Task objective>
How many of the lines below contain "none"? Answer with that number alone.
═══ Given information ═══
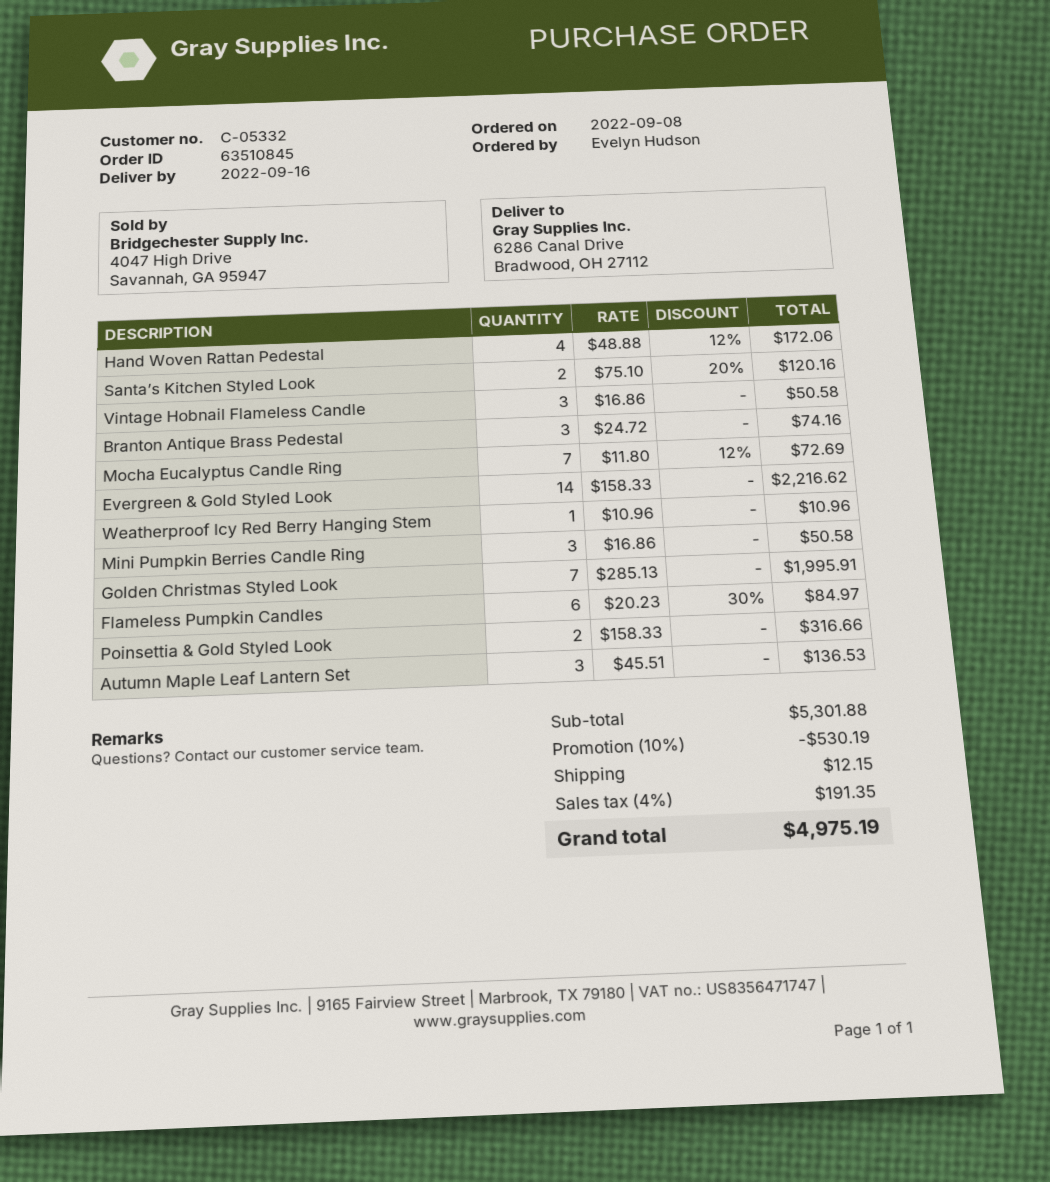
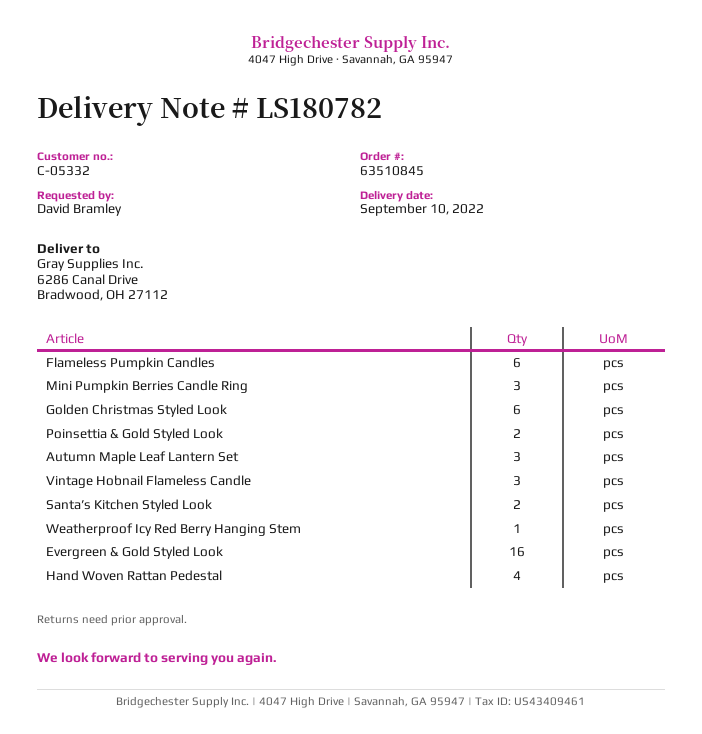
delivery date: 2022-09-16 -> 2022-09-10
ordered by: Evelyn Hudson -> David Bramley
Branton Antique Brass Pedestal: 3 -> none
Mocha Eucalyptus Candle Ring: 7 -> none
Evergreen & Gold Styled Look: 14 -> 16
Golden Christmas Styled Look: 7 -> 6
═══
Result of the task>
2